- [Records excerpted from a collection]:
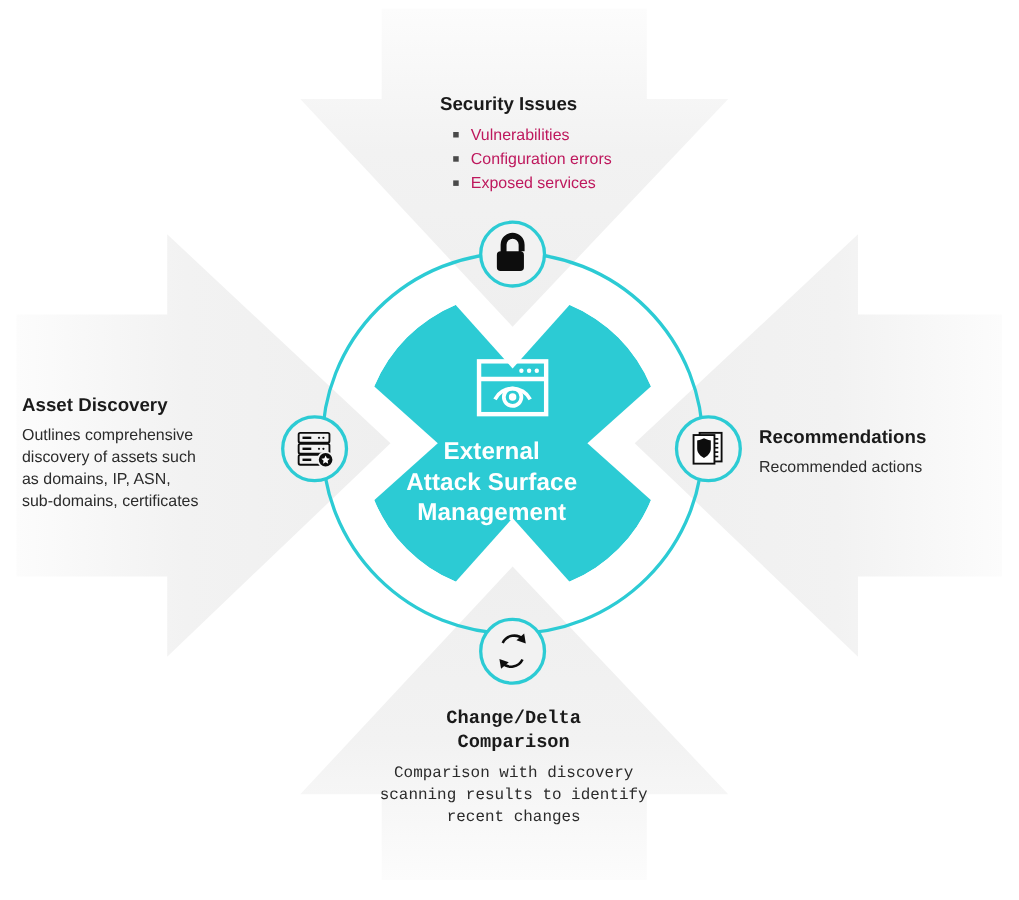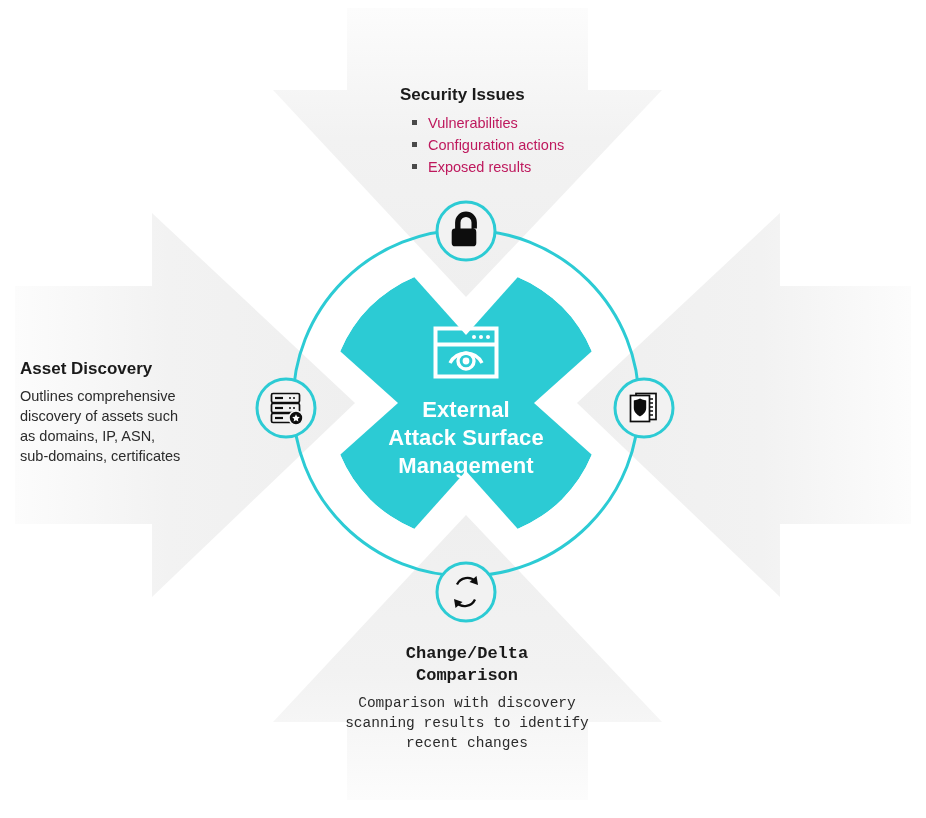"Configuration actions" li { text: actions -> errors }
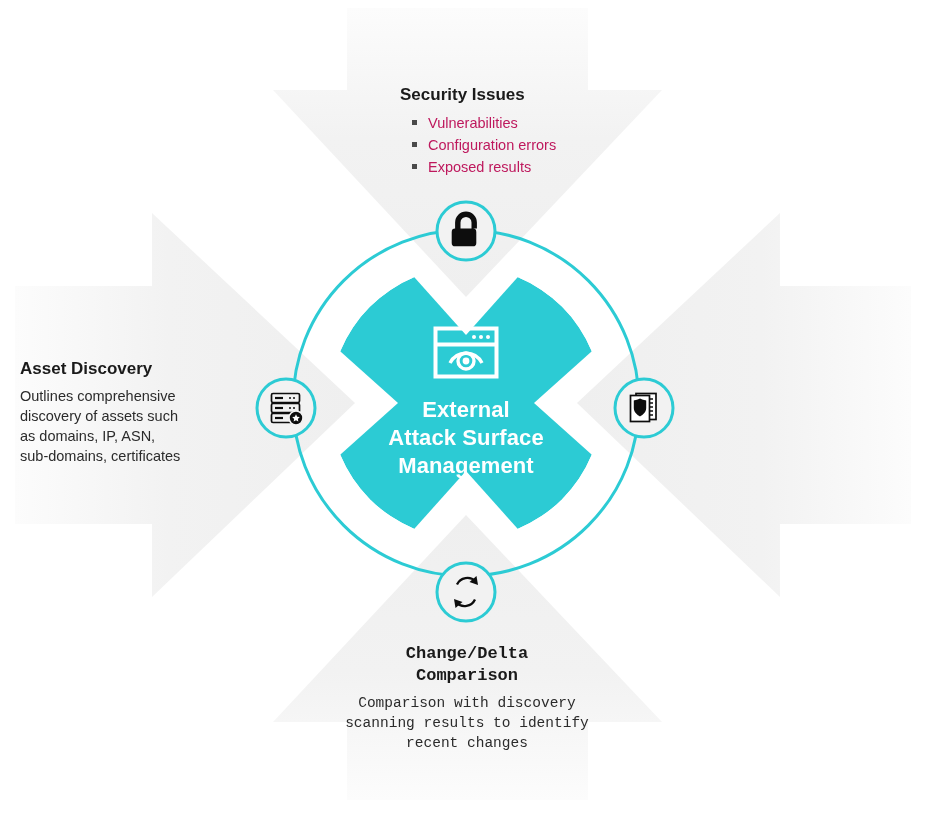"Exposed results" li { text: results -> services }
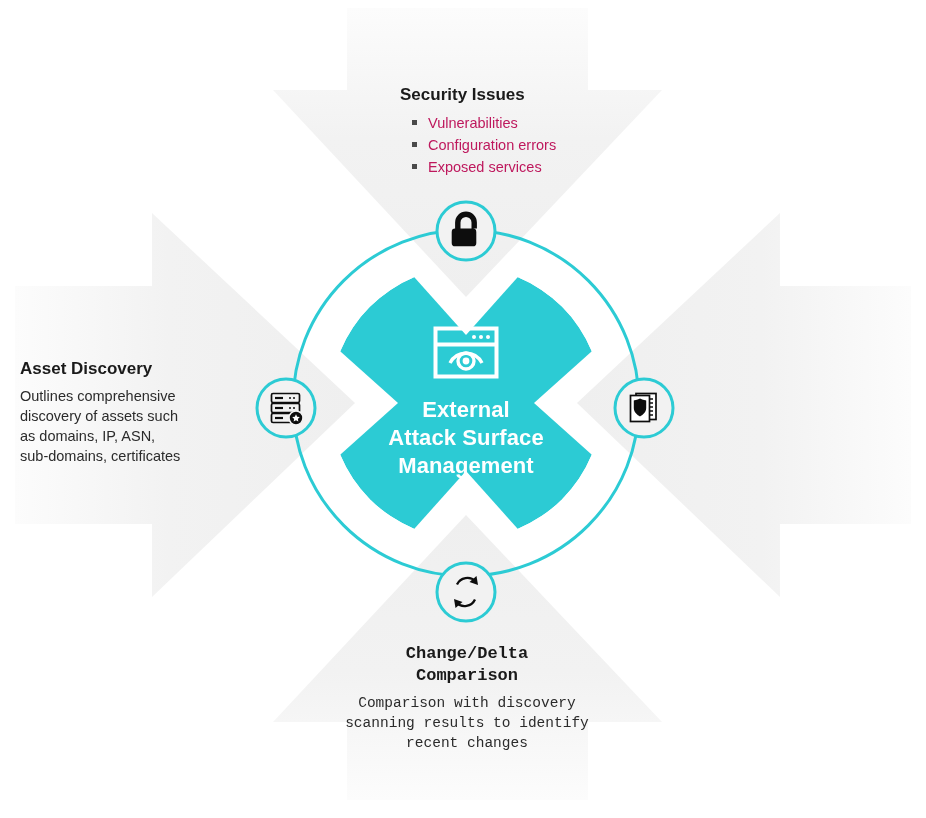"External" #center-label { left: 336px -> 317px }
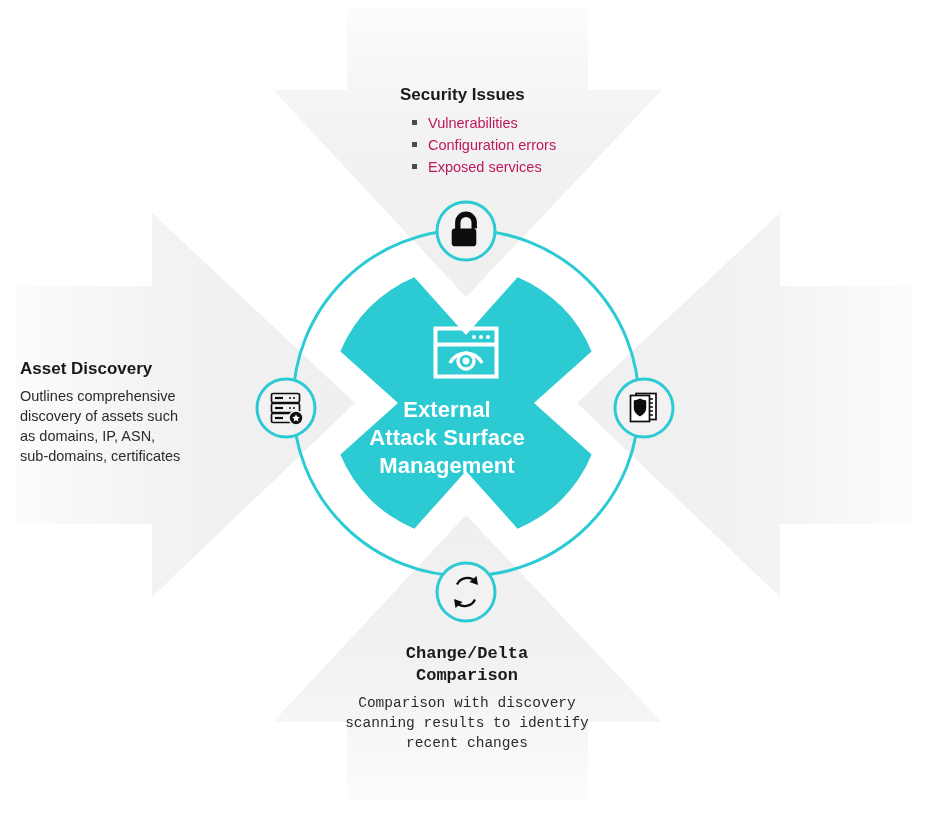"Recommendations" div.txt { html: none -> <div> <div>Recommendations</div> <div>Recommended actions</div> </div> }
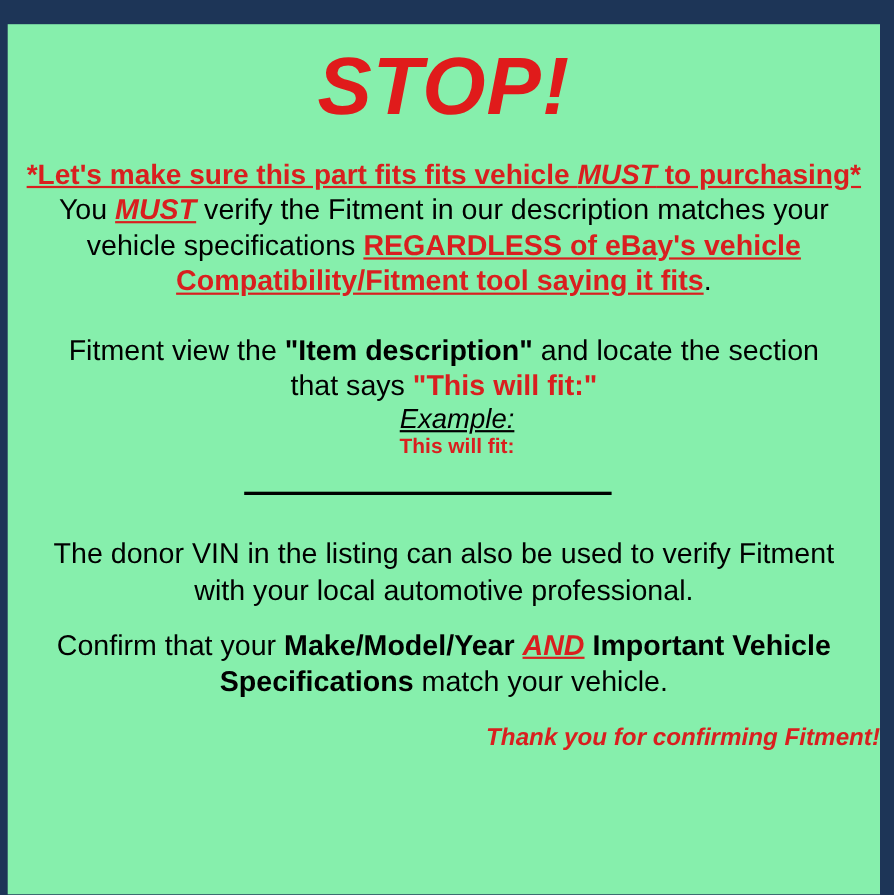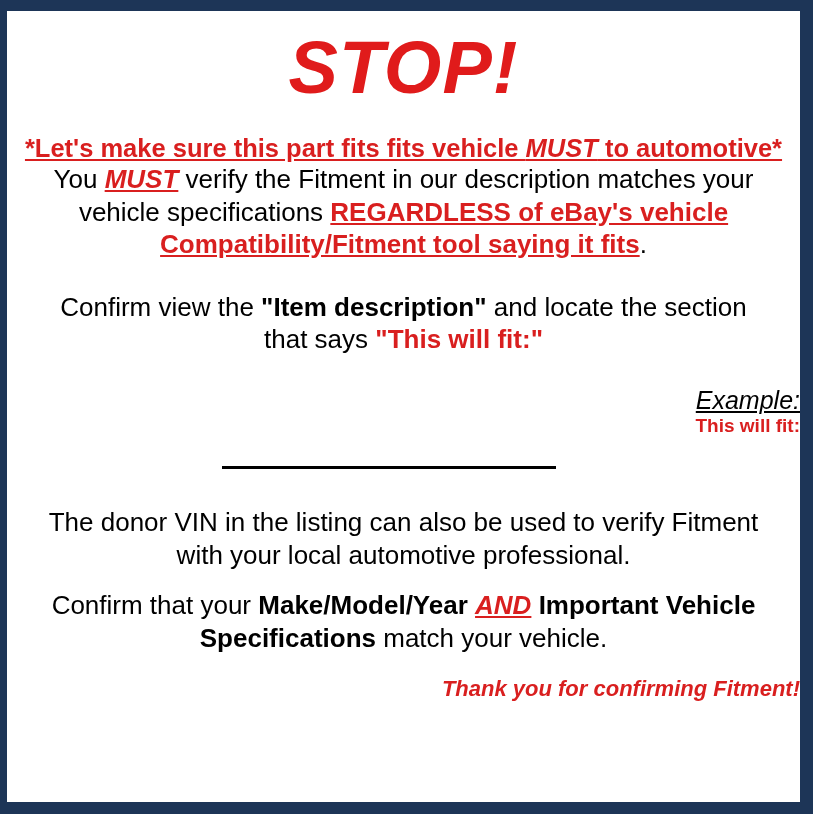"STOP!" #inner-panel { background: #ffffff -> #86efac; top: 11px -> 22px }
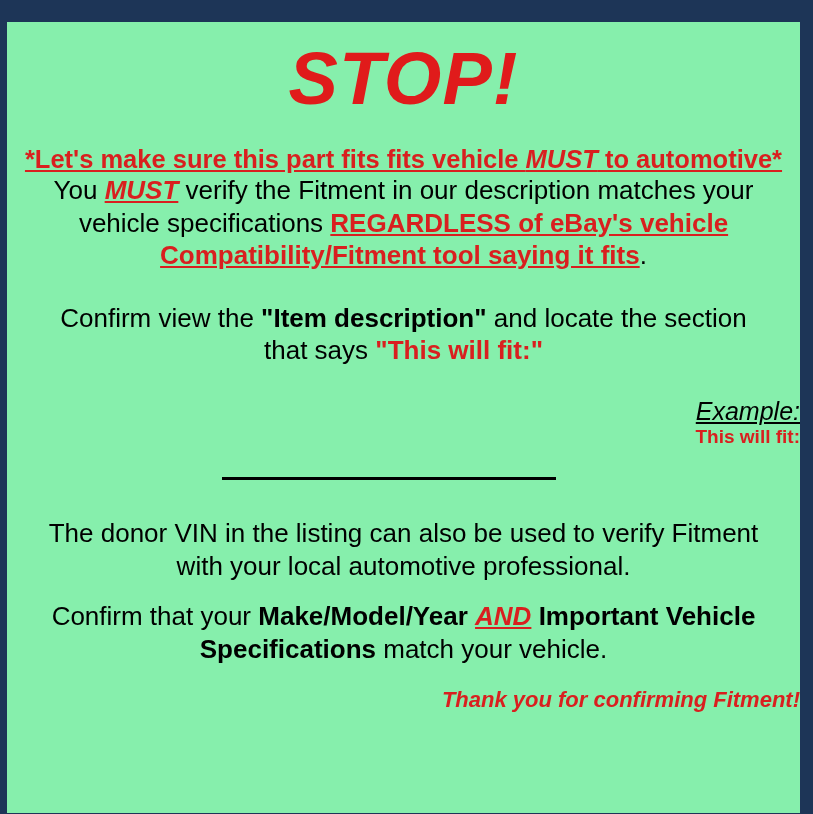"to automotive*" span { text: automotive -> purchasing }
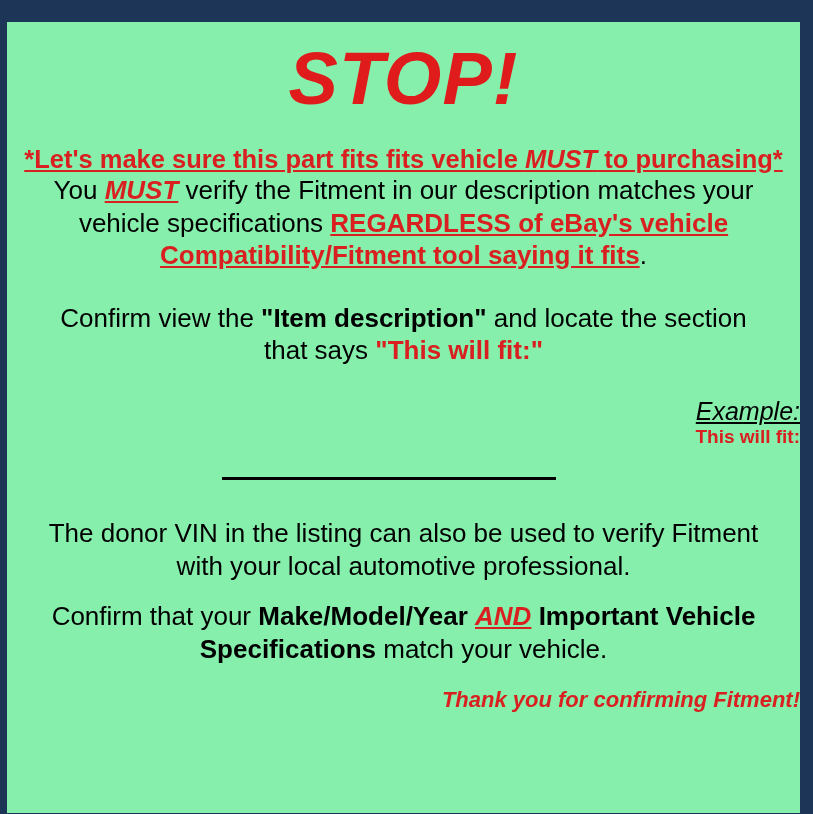"Confirm view the" span { text: Confirm -> Fitment }
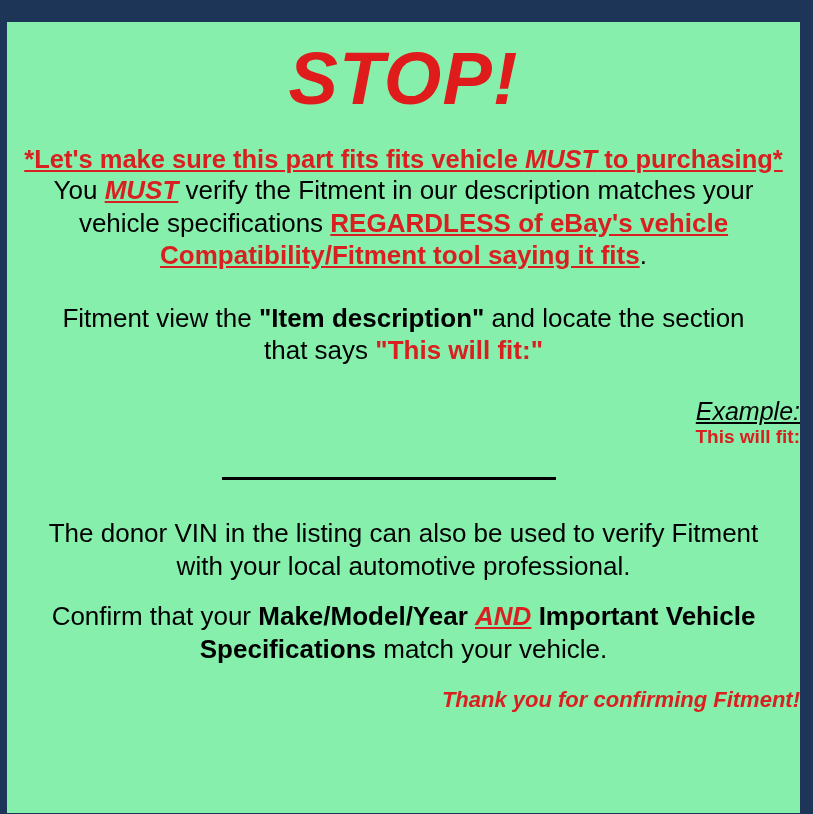"Example:" #example-block { margin-top: 30px -> none; text-align: right -> center }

- [Your goal]: Set down every entry exactly; omit the pictures.

- [Response to this task]:
"Configuration actions" li { text: actions -> errors }
"Exposed results" li { text: results -> services }
"External" #center-label { left: 336px -> 317px }
"Recommendations" div.txt { html: none -> <div> <div>Recommendations</div> <div>Recommended actions</div> </div> }
"STOP!" #inner-panel { background: #ffffff -> #86efac; top: 11px -> 22px }
"to automotive*" span { text: automotive -> purchasing }
"Confirm view the" span { text: Confirm -> Fitment }
"Example:" #example-block { margin-top: 30px -> none; text-align: right -> center }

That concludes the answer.